#### WHAT YOU WILL DO:
Of all the entries below, retype only the lines from the one with "3, 12:45: 2.66 -> none" through the one with "6, 16:45: none -> 0.824", exactly as they appear.

(Beginning of EXTRACTED RECORDS)

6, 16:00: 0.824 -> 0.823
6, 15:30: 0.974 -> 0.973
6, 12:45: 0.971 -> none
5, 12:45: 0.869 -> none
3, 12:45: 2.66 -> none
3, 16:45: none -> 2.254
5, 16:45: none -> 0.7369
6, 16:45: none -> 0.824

(End of EXTRACTED RECORDS)
(Beginning of EXTRACTED RECORDS)

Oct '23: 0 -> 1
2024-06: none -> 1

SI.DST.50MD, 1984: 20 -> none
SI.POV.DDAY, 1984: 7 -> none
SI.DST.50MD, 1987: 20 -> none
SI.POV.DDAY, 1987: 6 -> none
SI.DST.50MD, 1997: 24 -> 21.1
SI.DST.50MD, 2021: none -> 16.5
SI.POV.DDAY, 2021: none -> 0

(End of EXTRACTED RECORDS)
(Beginning of EXTRACTED RECORDS)

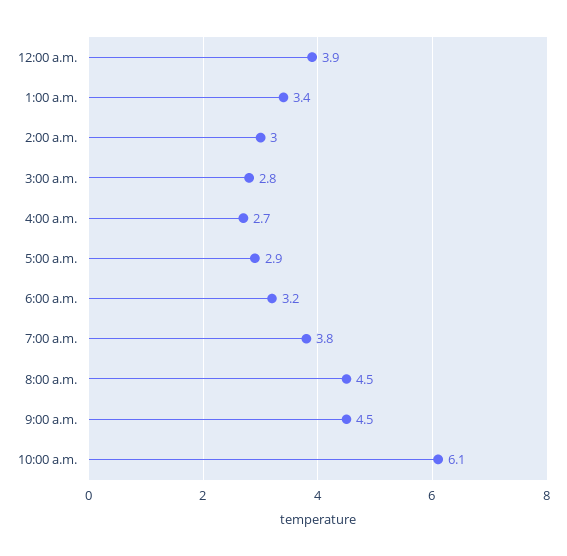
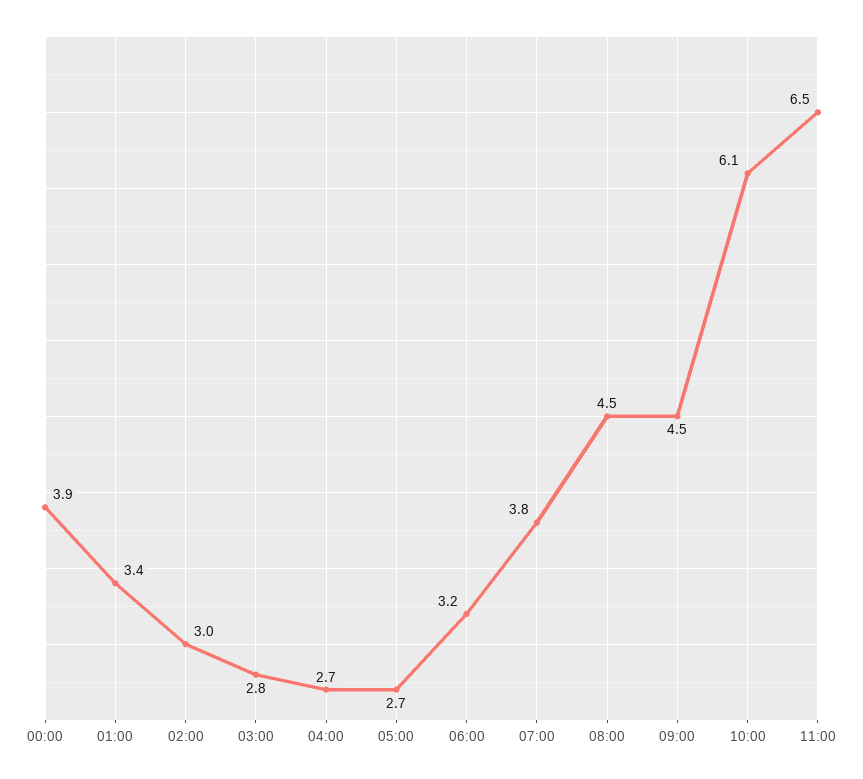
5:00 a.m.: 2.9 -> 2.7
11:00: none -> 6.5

(End of EXTRACTED RECORDS)

#### RESULT:
3, 12:45: 2.66 -> none
3, 16:45: none -> 2.254
5, 16:45: none -> 0.7369
6, 16:45: none -> 0.824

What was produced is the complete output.